▶ [WHAT TO WORK ON]: Transcribe each entry below exactly. Pictures do not go in the copy.
******
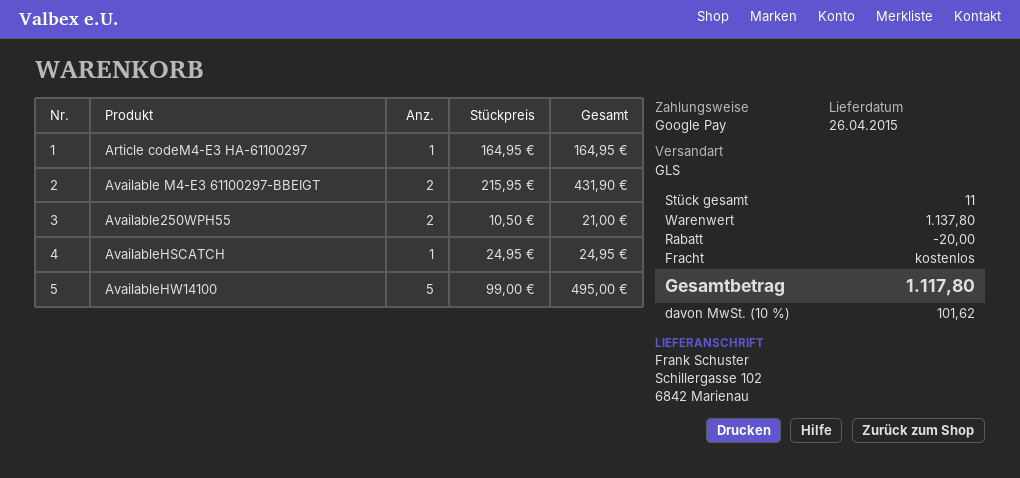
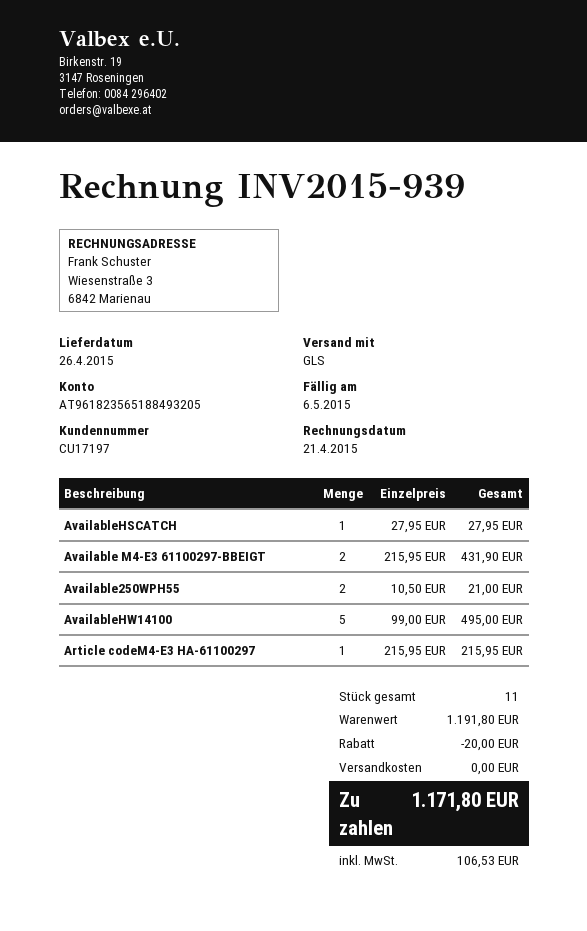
Article codeM4-E3 HA-61100297: 1 x 164.95 = 164.95 -> 1 x 215.95 = 215.95
AvailableHSCATCH: 1 x 24.95 = 24.95 -> 1 x 27.95 = 27.95
subtotal: 1137.80 -> 1191.80
tax: 101.62 -> 106.53
total: 1117.80 -> 1171.80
******
▶ [TASK RESPONSE]:
Article codeM4-E3 HA-61100297: 1 x 164.95 = 164.95 -> 1 x 215.95 = 215.95
AvailableHSCATCH: 1 x 24.95 = 24.95 -> 1 x 27.95 = 27.95
subtotal: 1137.80 -> 1191.80
tax: 101.62 -> 106.53
total: 1117.80 -> 1171.80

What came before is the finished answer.